• [Problem to solve]:
Go through the material line by line and copy each one with the word "subtotal".
***** Dataset entries *****
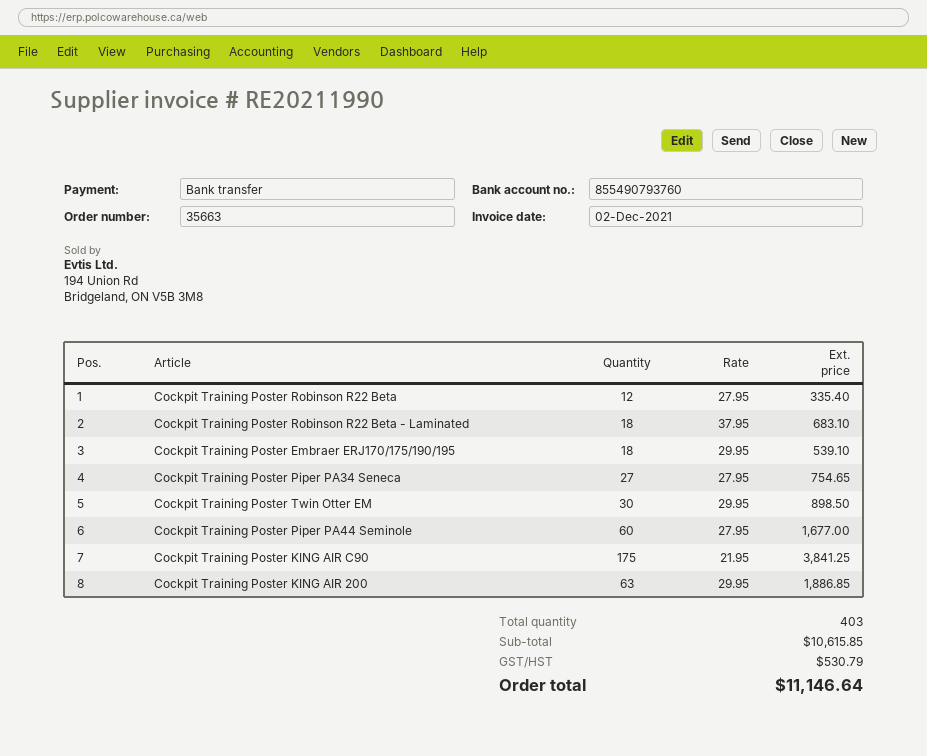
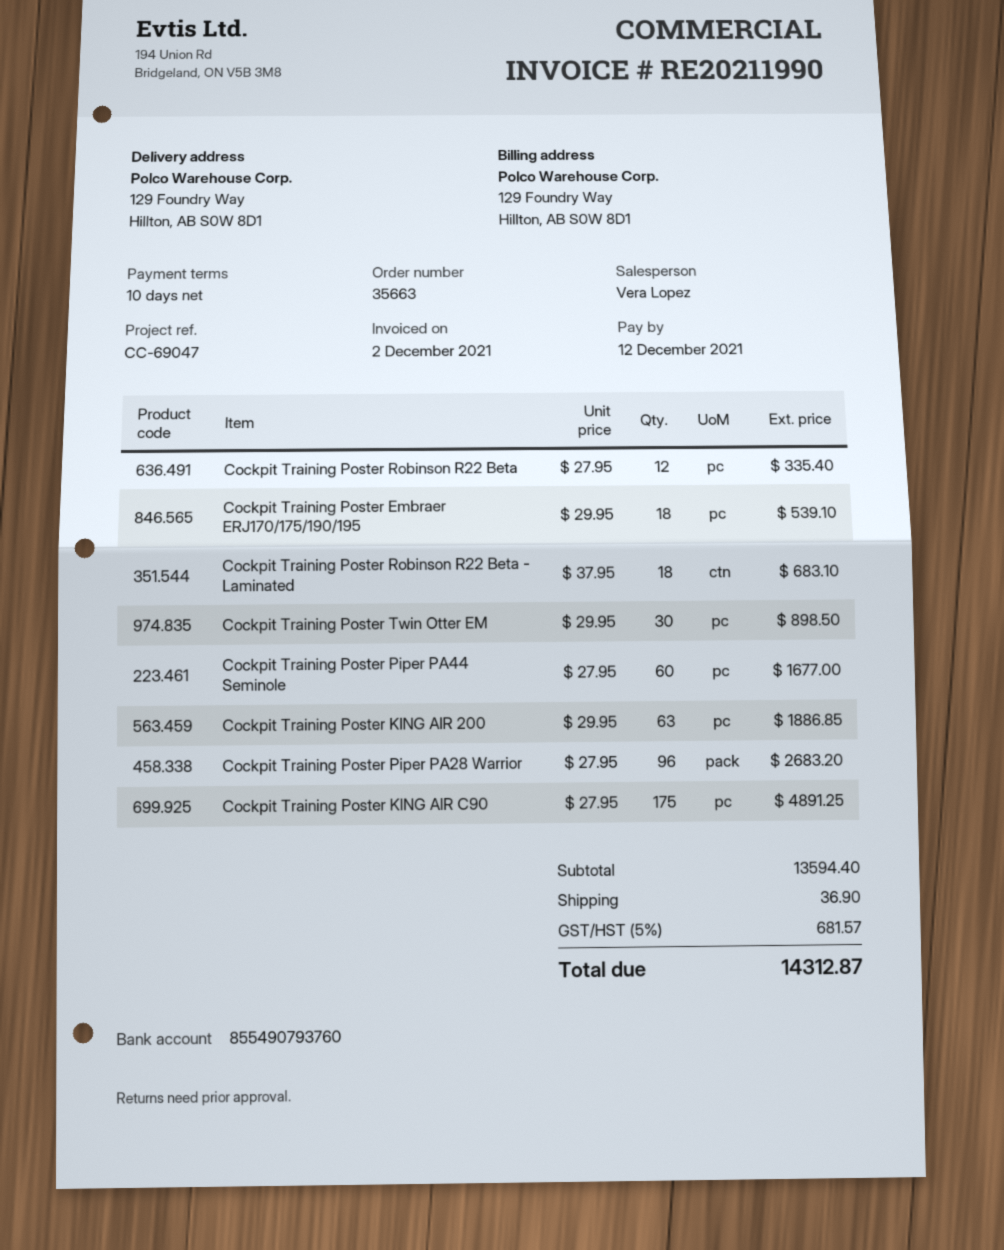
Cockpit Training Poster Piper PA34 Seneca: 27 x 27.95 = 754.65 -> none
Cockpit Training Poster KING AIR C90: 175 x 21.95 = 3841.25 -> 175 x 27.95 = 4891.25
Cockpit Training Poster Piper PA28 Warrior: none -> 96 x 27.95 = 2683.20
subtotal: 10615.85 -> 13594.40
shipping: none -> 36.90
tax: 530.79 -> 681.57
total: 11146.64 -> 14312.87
*****
***** Dataset entries *****
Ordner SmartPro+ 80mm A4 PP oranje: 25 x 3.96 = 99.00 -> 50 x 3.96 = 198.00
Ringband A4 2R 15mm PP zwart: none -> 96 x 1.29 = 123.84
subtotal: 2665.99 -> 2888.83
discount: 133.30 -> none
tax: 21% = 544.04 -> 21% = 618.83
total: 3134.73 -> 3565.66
*****
***** Dataset entries *****
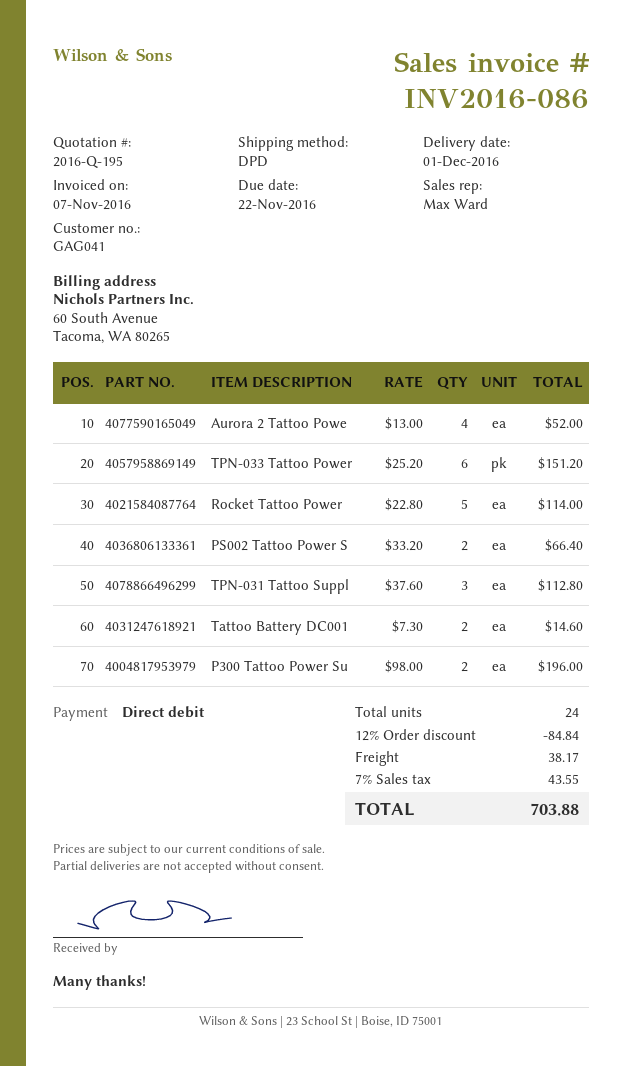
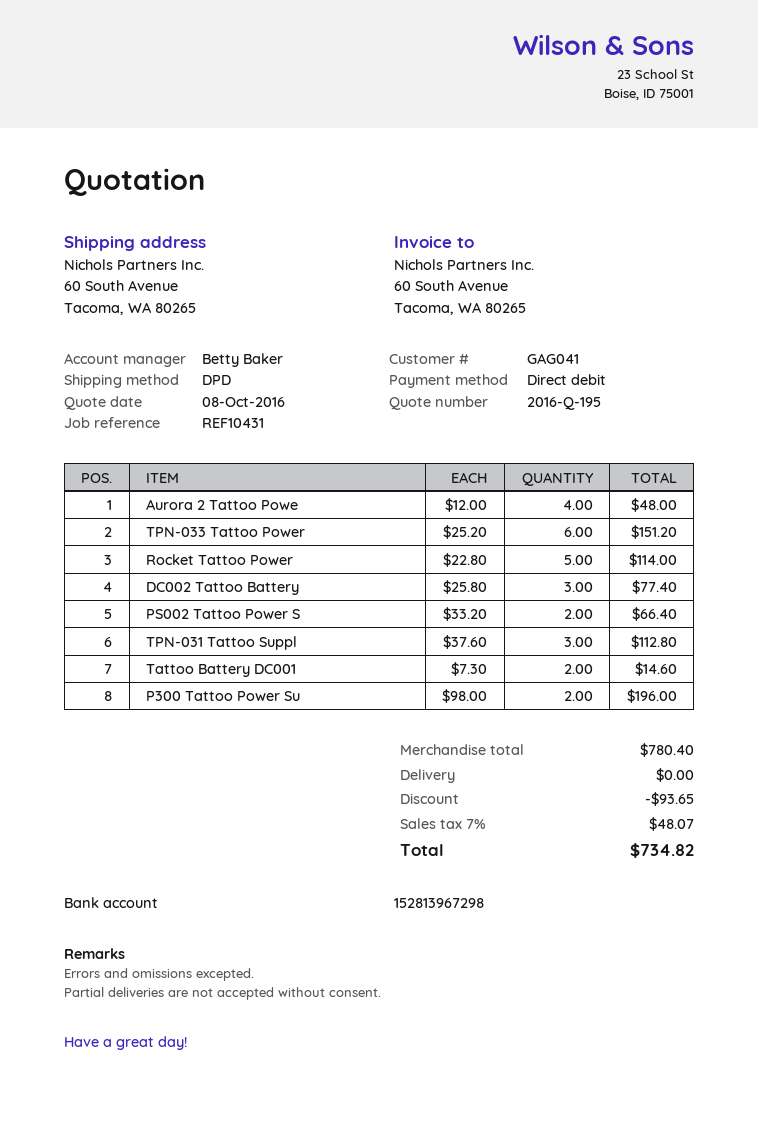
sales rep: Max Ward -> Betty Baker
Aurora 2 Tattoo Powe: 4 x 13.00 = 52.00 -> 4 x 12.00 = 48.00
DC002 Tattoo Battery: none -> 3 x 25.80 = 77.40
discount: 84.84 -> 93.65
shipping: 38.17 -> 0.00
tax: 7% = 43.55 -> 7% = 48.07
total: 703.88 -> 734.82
*****
• [Answer to this task]:
subtotal: 10615.85 -> 13594.40
subtotal: 2665.99 -> 2888.83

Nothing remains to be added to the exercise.